SWEET genes and TAL effectors for disease resistance in plants: Present status and future prospects

SWEET genes encode sugar transporter proteins and often function as susceptibility (S) genes. Consequently, the recessive alleles of these SWEET genes provide resistance. This review summarizes the available literature on the molecular basis of the role of SWEET genes (as S genes) in the host and corresponding transcription activator‐like effectors (TALEs) secreted by the pathogen.
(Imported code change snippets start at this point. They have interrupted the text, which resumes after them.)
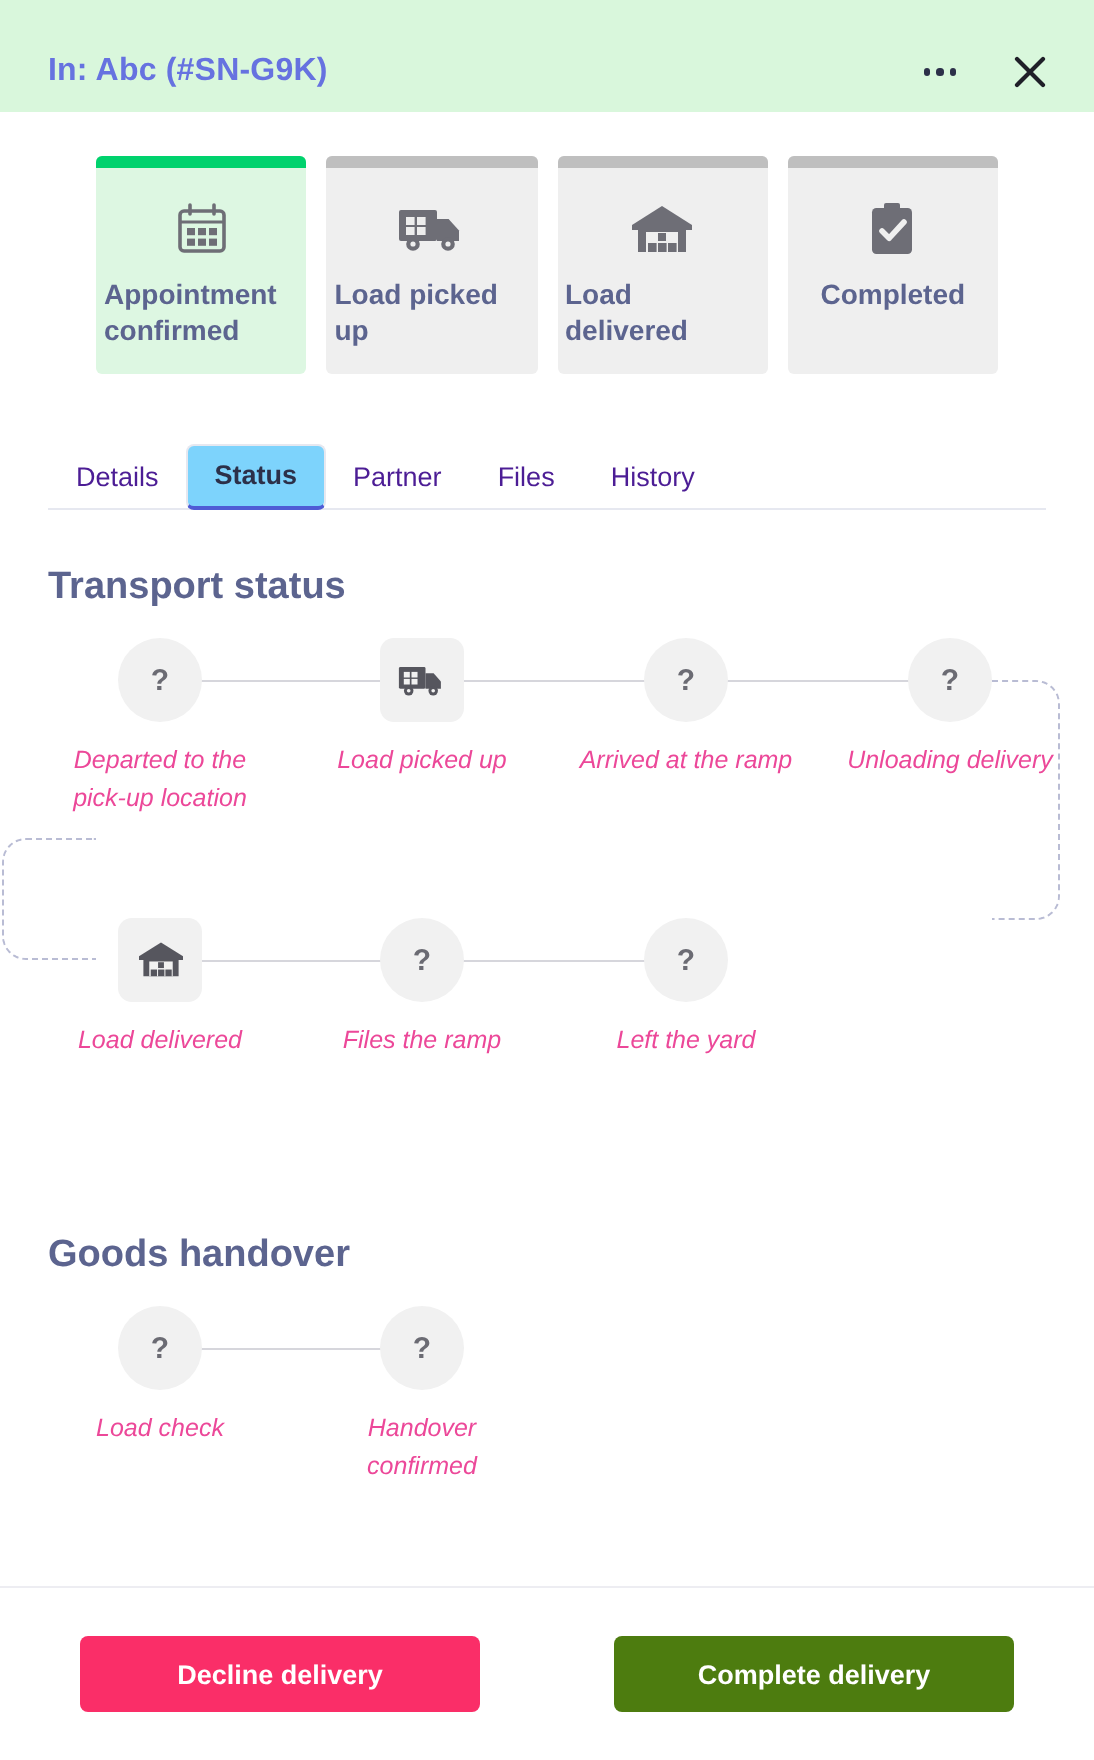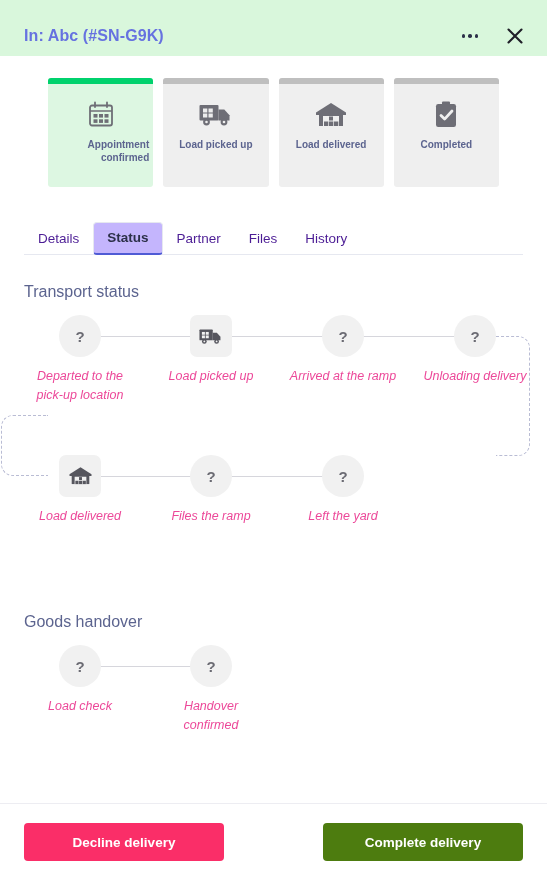--- a/index.html
+++ b/index.html
@@ -77,9 +77,9 @@
   }
   .step-label {
     margin-top: 7px;
-    font-size: 10px; font-weight: bold;
+    font-size: 14px; font-weight: bold;
     color: #5C648F;
-    text-align: right; line-height: 1.25;
+    text-align: left; line-height: 1.25;
     padding: 0 4px;
   }
 

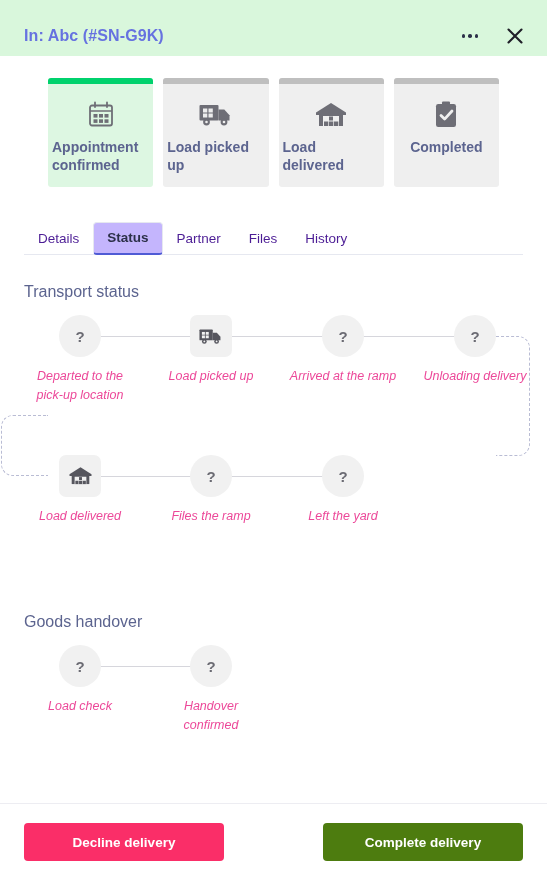--- a/index.html
+++ b/index.html
@@ -103,7 +103,7 @@
   }
   .tab.active {
     color: #2C3049; font-weight: bold;
-    background: #c4b5fd;
+    background: #7dd3fc;
     border-color: #E6E8F0;
     border-bottom: 2px solid #4F5BD5;
     border-radius: 4px;

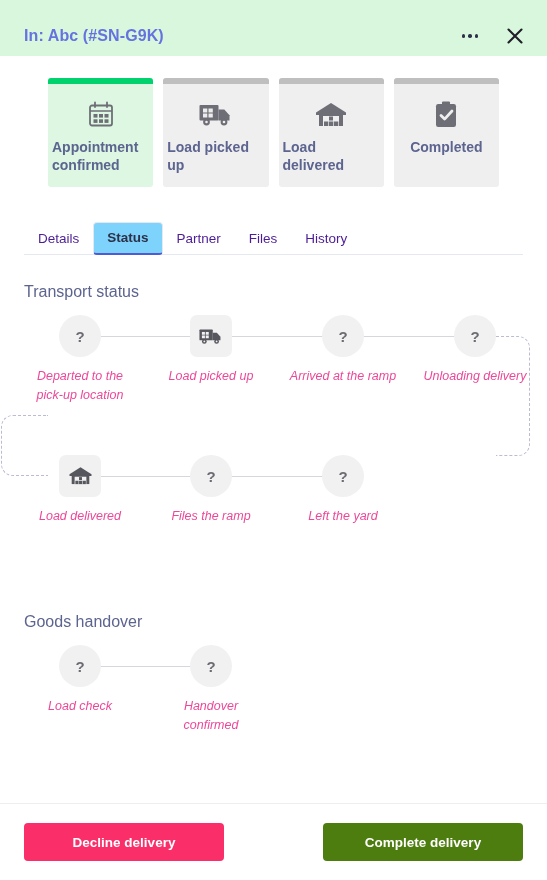--- a/index.html
+++ b/index.html
@@ -117,7 +117,7 @@
     overflow: hidden;
   }
   .section-title {
-    font-size: 16px; font-weight: normal;
+    font-size: 19px; font-weight: bold;
     color: #5C648F;
     margin-top: 28px;
   }

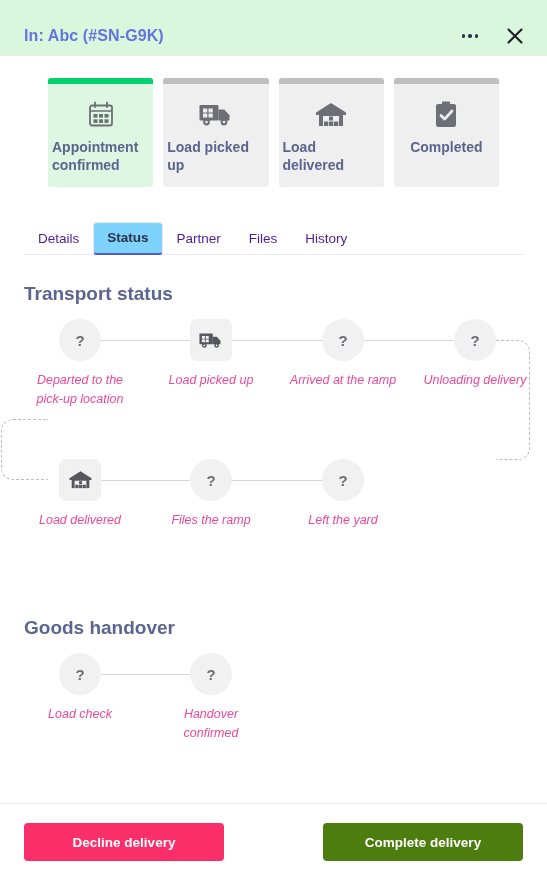--- a/index.html
+++ b/index.html
@@ -171,9 +171,9 @@
   .footer {
     flex: 0 0 auto;
     border-top: 1px solid #EDEDF2;
-    height: 77px;
+    height: 87px;
     display: flex; align-items: center; justify-content: space-between;
-    padding: 0 24px;
+    padding: 0 40px;
   }
   .btn {
     width: 200px; height: 38px;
The review has four major sections, which follow a brief introduction: The first part gives some details about the occurrence and evolution of SWEET genes in approximately 30 plant species; the second part gives some details about systems where (a) SWEET genes with and without TALEs and (b) TALEs without SWEET genes cause different diseases; the third part summarizes the available information about TALEs along with interfering/truncated TALEs secreted by the pathogens; this section also summarizes the available information on effector‐binding elements (EBEs) available in the promoters of either the SWEET genes or the Executor R genes; the code that is used for binding of TALEs to EBEs is also described in this section; the fourth part gives some details about the available approaches that are being used or can be used in the future for exploiting SWEET genes for developing disease‐resistant cultivars. The review concludes with a section giving conclusions and future possibilities of using SWEET genes for developing disease‐resistant cultivars using different approaches, including conventional breeding and genome editing. SWEET genes function as susceptibility genes. They are activated by binding of TAL effectors (secreted by the pathogen) following a code and can be exploited for developing resistant cultivars.